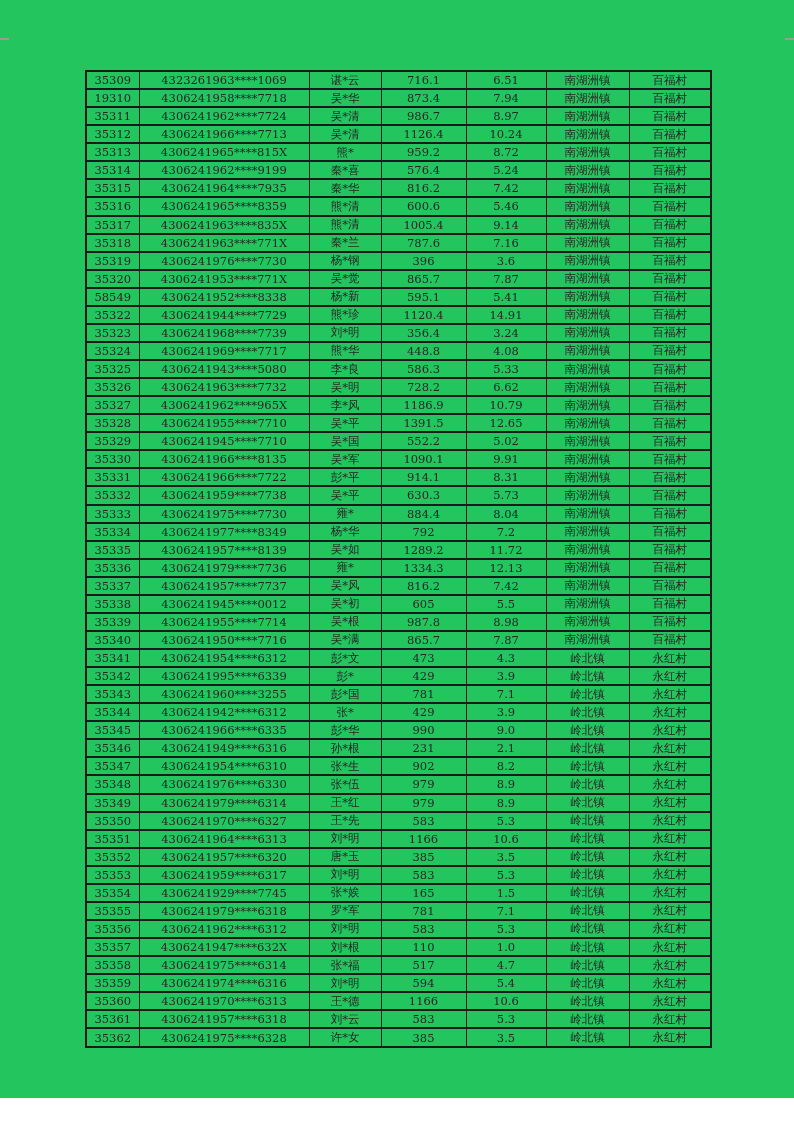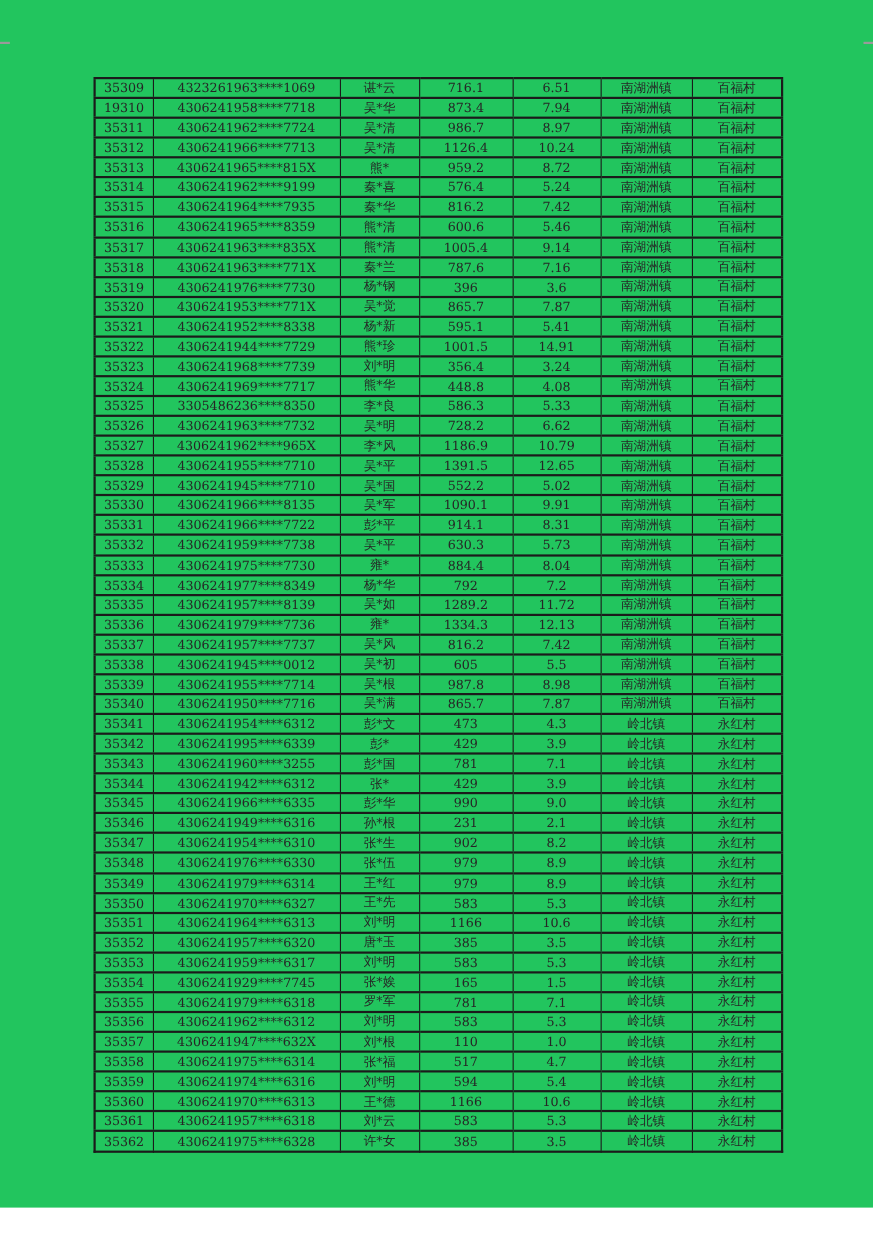--- a/index.html
+++ b/index.html
@@ -180,7 +180,7 @@
       <td>百福村</td>
     </tr>
         <tr>
-      <td>35321</td>
+      <td>58549</td>
       <td>4306241952****8338</td>
       <td>杨*新</td>
       <td>595.1</td>

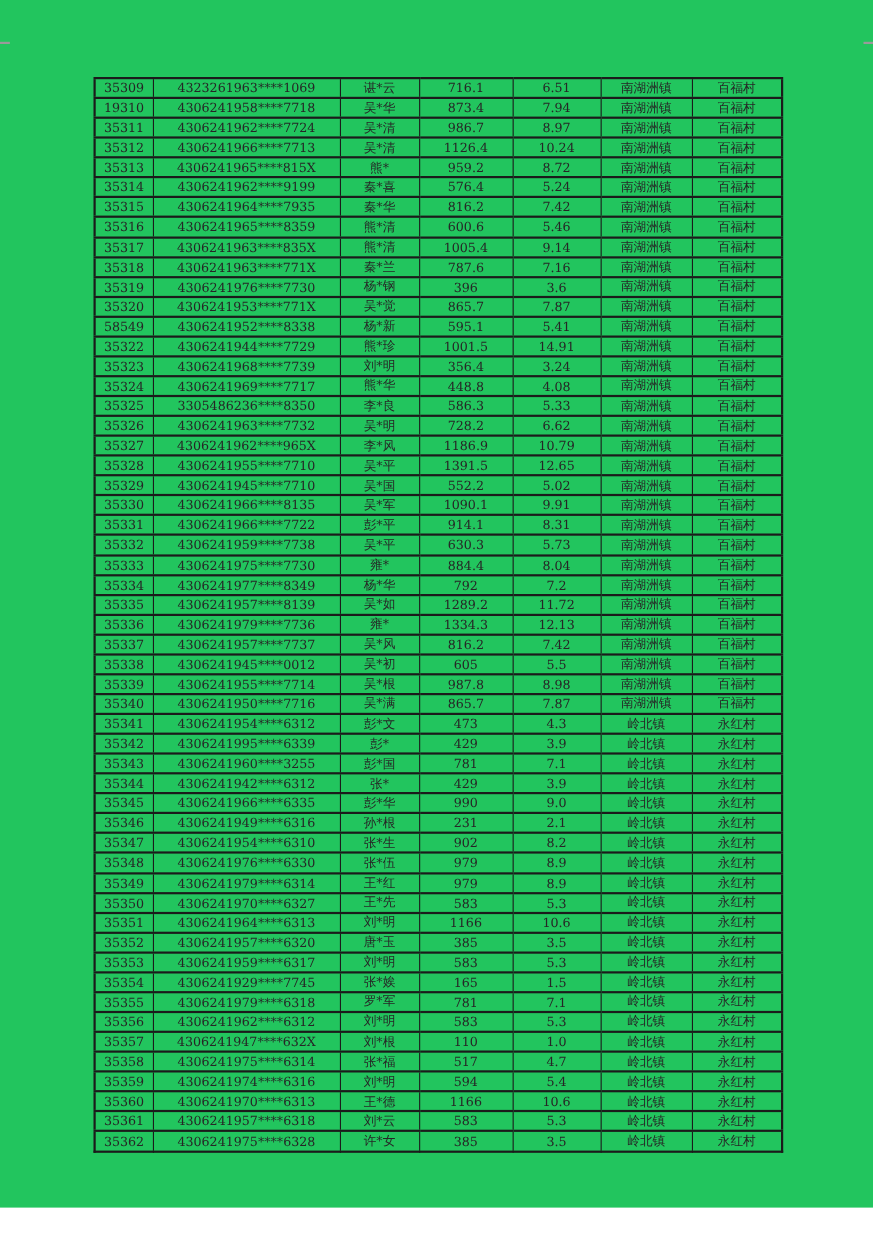--- a/index.html
+++ b/index.html
@@ -192,7 +192,7 @@
       <td>35322</td>
       <td>4306241944****7729</td>
       <td>熊*珍</td>
-      <td>1001.5</td>
+      <td>1120.4</td>
       <td>14.91</td>
       <td>南湖洲镇</td>
       <td>百福村</td>

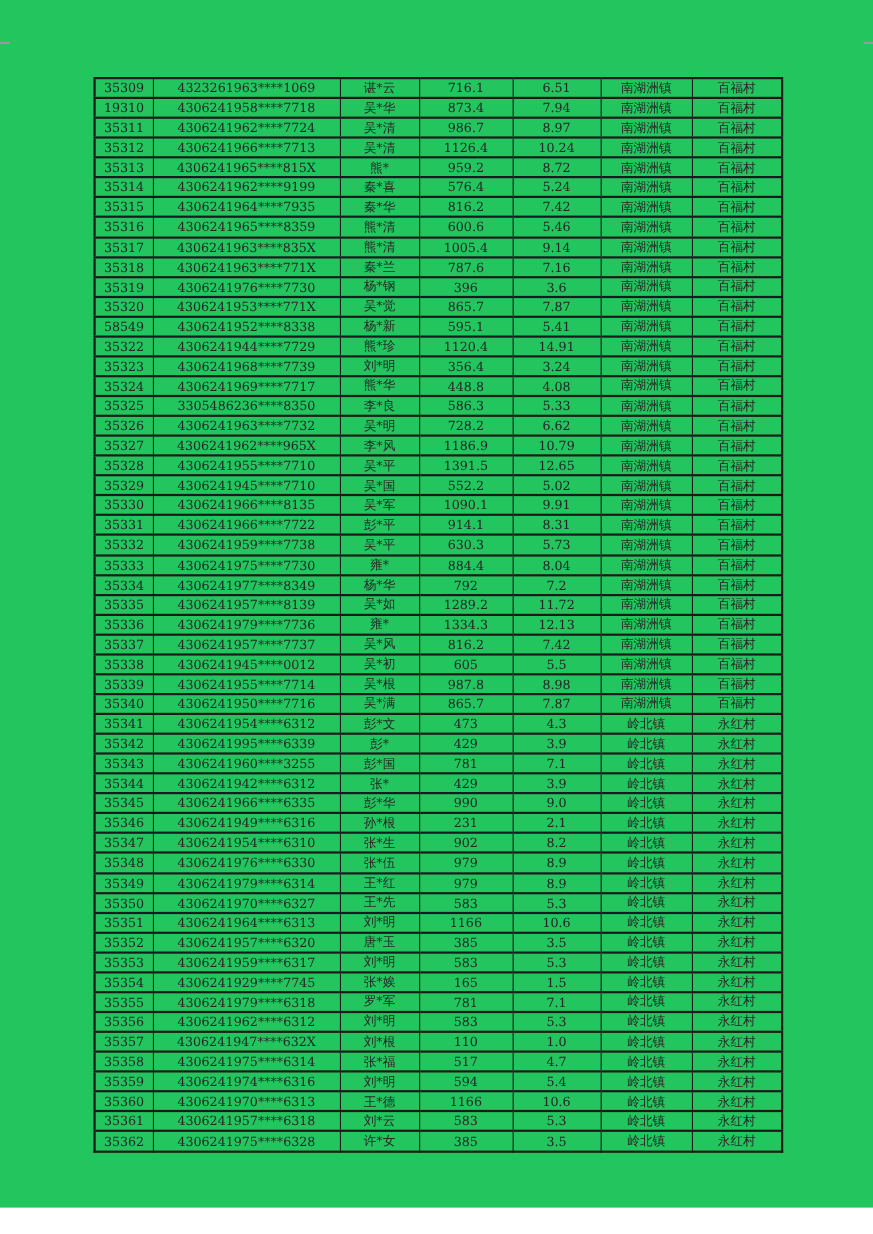--- a/index.html
+++ b/index.html
@@ -217,7 +217,7 @@
     </tr>
         <tr>
       <td>35325</td>
-      <td>3305486236****8350</td>
+      <td>4306241943****5080</td>
       <td>李*良</td>
       <td>586.3</td>
       <td>5.33</td>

◆ **To do**
Drop the images; restate the listing exactly.

◆ **Solution to this problem**
--- a/index.html
+++ b/index.html
@@ -180,7 +180,7 @@
       <td>百福村</td>
     </tr>
         <tr>
-      <td>35321</td>
+      <td>58549</td>
       <td>4306241952****8338</td>
       <td>杨*新</td>
       <td>595.1</td>

--- a/index.html
+++ b/index.html
@@ -192,7 +192,7 @@
       <td>35322</td>
       <td>4306241944****7729</td>
       <td>熊*珍</td>
-      <td>1001.5</td>
+      <td>1120.4</td>
       <td>14.91</td>
       <td>南湖洲镇</td>
       <td>百福村</td>

--- a/index.html
+++ b/index.html
@@ -217,7 +217,7 @@
     </tr>
         <tr>
       <td>35325</td>
-      <td>3305486236****8350</td>
+      <td>4306241943****5080</td>
       <td>李*良</td>
       <td>586.3</td>
       <td>5.33</td>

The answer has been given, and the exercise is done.